A retomada do debate no Congresso Nacional sobre o controle do Senado em operações de crédito externo do Banco Nacional de Desenvolvimento Econômico e Social (BNDES) recoloca em evidência um tema sensível: a transparência e a responsabilidade na aplicação de recursos públicos brasileiros fora do país. Nesse cenário, ganha destaque a atuação do senador Zequinha Marinho, autor de uma proposta que amplia o papel do Senado na fiscalização dessas operações.

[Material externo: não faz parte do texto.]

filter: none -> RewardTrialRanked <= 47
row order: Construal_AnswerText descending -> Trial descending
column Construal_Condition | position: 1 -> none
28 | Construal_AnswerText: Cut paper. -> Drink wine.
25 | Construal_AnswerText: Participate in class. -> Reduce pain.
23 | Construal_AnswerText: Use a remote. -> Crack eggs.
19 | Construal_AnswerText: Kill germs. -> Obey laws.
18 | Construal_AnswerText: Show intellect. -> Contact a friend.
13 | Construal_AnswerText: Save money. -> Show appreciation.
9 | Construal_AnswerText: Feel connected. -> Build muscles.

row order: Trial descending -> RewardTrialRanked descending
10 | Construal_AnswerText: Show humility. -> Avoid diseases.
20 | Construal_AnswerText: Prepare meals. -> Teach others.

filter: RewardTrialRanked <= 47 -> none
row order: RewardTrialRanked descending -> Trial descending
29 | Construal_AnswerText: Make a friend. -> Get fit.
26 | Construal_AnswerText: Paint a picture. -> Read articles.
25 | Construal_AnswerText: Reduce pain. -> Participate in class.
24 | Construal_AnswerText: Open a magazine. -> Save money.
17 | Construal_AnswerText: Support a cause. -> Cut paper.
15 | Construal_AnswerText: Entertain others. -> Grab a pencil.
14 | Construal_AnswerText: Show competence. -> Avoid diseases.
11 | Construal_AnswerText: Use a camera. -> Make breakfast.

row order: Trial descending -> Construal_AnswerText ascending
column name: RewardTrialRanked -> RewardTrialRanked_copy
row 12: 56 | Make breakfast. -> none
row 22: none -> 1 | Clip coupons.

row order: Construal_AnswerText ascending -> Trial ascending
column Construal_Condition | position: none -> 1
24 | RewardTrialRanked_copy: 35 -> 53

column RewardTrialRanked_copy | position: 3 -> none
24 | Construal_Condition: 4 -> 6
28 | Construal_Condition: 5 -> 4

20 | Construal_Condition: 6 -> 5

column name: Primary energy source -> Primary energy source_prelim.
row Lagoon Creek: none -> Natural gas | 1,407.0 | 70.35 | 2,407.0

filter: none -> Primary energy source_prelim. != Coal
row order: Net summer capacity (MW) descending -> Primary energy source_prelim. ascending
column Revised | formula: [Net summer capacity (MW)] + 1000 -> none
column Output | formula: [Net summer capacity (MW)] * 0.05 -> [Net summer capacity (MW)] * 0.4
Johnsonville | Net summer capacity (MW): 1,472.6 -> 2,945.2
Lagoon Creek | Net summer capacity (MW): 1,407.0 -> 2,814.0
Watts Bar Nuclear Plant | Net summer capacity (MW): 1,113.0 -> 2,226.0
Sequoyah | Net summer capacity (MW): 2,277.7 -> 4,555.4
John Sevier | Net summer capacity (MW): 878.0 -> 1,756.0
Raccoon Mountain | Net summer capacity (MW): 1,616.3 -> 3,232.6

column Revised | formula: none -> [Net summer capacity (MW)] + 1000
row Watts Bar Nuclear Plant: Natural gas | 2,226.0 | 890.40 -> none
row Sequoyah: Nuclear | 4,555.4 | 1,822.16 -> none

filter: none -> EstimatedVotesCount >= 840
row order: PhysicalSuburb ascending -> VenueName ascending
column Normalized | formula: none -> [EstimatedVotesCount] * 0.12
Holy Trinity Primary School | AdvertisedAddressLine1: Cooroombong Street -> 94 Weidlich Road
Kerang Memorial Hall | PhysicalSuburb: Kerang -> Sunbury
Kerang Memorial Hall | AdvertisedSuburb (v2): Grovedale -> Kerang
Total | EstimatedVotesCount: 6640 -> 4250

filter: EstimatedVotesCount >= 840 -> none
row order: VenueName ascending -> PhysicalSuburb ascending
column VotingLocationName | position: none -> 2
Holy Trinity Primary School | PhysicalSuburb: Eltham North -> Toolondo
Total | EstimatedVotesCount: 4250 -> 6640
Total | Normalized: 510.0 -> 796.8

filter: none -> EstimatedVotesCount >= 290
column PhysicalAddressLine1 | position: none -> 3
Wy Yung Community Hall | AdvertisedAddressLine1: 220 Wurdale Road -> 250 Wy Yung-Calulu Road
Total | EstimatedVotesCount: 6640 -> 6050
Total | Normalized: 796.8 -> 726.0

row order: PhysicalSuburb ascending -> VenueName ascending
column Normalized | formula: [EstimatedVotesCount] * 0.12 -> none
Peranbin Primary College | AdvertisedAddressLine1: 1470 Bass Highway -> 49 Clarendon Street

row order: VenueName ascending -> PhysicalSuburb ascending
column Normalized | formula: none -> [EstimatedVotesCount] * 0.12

Debate reacendido no Congresso
A discussão voltou à pauta após a divulgação de dívidas acumuladas por países como Venezuela e Cuba com o BNDES. Esses financiamentos foram concedidos para obras de infraestrutura executadas por empresas brasileiras no exterior, mas parte significativa dos valores permanece em atraso. O caso reacendeu questionamentos sobre critérios de concessão, garantias oferecidas e riscos assumidos pelo Brasil.
Diante disso, parlamentares passaram a defender maior controle institucional sobre esses empréstimos, que atualmente são conduzidos majoritariamente pelo Poder Executivo. A proposta em discussão busca justamente equilibrar esse processo, incluindo o Senado nas decisões.
O projeto de Zequinha Marinho
O senador Zequinha Marinho é autor do Projeto de Resolução do Senado nº 34/2021, que determina que operações de crédito externo com participação da União — especialmente aquelas realizadas pelo BNDES — só possam ocorrer com autorização prévia do Senado Federal.
Na prática, isso significa que financiamentos internacionais passariam por uma análise mais ampla, com debate político e institucional. A proposta já está pronta para votação na Comissão de Assuntos Econômicos (CAE) desde 2023, aguardando apenas inclusão na pauta.
Recentemente, o senador reforçou o pedido para que o projeto avance, evidenciando sua articulação e empenho na condução do tema.
A principal justificativa da proposta é fortalecer a transparência e a responsabilidade no uso de recursos públicos. Segundo Zequinha Marinho, o Senado já exerce papel semelhante em outras operações financeiras, como empréstimos com garantia da União, e deveria ter a mesma prerrogativa no caso dos financiamentos internacionais do BNDES.
A medida busca evitar decisões concentradas no Executivo e ampliar o controle político sobre operações que envolvem bilhões de reais e impactos internacionais.
Governo e retomada de financiamentos
Apesar das críticas, o governo federal tem sinalizado interesse em retomar o financiamento à exportação de serviços de engenharia, permitindo que empresas brasileiras participem de obras no exterior. A medida é vista como uma estratégia para estimular a economia e gerar empregos.
No entanto, críticos alertam que, sem controle adequado, o país pode repetir erros do passado. Nesse contexto, a proposta de Zequinha Marinho surge como um mecanismo de equilíbrio: não impede os financiamentos, mas estabelece uma camada adicional de fiscalização.